Top of Records provided
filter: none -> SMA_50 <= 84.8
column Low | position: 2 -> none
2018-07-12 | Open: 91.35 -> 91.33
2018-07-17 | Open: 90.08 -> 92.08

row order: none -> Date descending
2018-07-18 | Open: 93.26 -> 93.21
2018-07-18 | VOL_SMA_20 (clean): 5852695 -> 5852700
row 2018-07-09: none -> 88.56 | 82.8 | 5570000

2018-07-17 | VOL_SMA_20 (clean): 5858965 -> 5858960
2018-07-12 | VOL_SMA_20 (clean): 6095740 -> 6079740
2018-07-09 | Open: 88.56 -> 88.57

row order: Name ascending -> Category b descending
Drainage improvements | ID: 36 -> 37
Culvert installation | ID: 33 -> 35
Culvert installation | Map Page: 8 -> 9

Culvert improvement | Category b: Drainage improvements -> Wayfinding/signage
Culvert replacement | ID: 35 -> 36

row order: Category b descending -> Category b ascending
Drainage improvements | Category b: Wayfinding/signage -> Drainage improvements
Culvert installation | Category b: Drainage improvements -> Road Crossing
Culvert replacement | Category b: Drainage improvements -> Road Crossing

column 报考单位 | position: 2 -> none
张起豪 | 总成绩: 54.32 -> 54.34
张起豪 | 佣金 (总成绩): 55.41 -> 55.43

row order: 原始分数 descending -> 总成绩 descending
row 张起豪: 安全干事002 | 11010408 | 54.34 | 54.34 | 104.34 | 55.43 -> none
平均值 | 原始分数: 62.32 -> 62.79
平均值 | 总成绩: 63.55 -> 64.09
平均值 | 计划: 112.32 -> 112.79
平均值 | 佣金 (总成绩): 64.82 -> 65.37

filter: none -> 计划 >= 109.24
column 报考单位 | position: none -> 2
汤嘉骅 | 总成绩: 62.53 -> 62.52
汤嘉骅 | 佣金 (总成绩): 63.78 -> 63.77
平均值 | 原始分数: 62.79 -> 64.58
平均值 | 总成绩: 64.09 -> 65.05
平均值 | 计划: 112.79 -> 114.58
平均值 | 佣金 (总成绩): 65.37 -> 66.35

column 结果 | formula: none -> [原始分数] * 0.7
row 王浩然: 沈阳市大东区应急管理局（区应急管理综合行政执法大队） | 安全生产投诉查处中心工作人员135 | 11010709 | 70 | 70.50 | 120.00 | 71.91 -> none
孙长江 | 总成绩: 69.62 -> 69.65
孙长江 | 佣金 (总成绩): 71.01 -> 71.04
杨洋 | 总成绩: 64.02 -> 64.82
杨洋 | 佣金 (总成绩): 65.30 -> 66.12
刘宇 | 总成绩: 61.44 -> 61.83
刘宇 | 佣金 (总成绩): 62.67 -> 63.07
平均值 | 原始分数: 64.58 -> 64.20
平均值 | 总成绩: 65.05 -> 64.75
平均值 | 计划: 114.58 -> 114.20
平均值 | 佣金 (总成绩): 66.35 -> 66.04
Bottom of Records provided
What to do
An exact reproduction of all the entries above is required.

Expected answer
filter: none -> SMA_50 <= 84.8
column Low | position: 2 -> none
2018-07-12 | Open: 91.35 -> 91.33
2018-07-17 | Open: 90.08 -> 92.08

row order: none -> Date descending
2018-07-18 | Open: 93.26 -> 93.21
2018-07-18 | VOL_SMA_20 (clean): 5852695 -> 5852700
row 2018-07-09: none -> 88.56 | 82.8 | 5570000

2018-07-17 | VOL_SMA_20 (clean): 5858965 -> 5858960
2018-07-12 | VOL_SMA_20 (clean): 6095740 -> 6079740
2018-07-09 | Open: 88.56 -> 88.57

row order: Name ascending -> Category b descending
Drainage improvements | ID: 36 -> 37
Culvert installation | ID: 33 -> 35
Culvert installation | Map Page: 8 -> 9

Culvert improvement | Category b: Drainage improvements -> Wayfinding/signage
Culvert replacement | ID: 35 -> 36

row order: Category b descending -> Category b ascending
Drainage improvements | Category b: Wayfinding/signage -> Drainage improvements
Culvert installation | Category b: Drainage improvements -> Road Crossing
Culvert replacement | Category b: Drainage improvements -> Road Crossing

column 报考单位 | position: 2 -> none
张起豪 | 总成绩: 54.32 -> 54.34
张起豪 | 佣金 (总成绩): 55.41 -> 55.43

row order: 原始分数 descending -> 总成绩 descending
row 张起豪: 安全干事002 | 11010408 | 54.34 | 54.34 | 104.34 | 55.43 -> none
平均值 | 原始分数: 62.32 -> 62.79
平均值 | 总成绩: 63.55 -> 64.09
平均值 | 计划: 112.32 -> 112.79
平均值 | 佣金 (总成绩): 64.82 -> 65.37

filter: none -> 计划 >= 109.24
column 报考单位 | position: none -> 2
汤嘉骅 | 总成绩: 62.53 -> 62.52
汤嘉骅 | 佣金 (总成绩): 63.78 -> 63.77
平均值 | 原始分数: 62.79 -> 64.58
平均值 | 总成绩: 64.09 -> 65.05
平均值 | 计划: 112.79 -> 114.58
平均值 | 佣金 (总成绩): 65.37 -> 66.35

column 结果 | formula: none -> [原始分数] * 0.7
row 王浩然: 沈阳市大东区应急管理局（区应急管理综合行政执法大队） | 安全生产投诉查处中心工作人员135 | 11010709 | 70 | 70.50 | 120.00 | 71.91 -> none
孙长江 | 总成绩: 69.62 -> 69.65
孙长江 | 佣金 (总成绩): 71.01 -> 71.04
杨洋 | 总成绩: 64.02 -> 64.82
杨洋 | 佣金 (总成绩): 65.30 -> 66.12
刘宇 | 总成绩: 61.44 -> 61.83
刘宇 | 佣金 (总成绩): 62.67 -> 63.07
平均值 | 原始分数: 64.58 -> 64.20
平均值 | 总成绩: 65.05 -> 64.75
平均值 | 计划: 114.58 -> 114.20
平均值 | 佣金 (总成绩): 66.35 -> 66.04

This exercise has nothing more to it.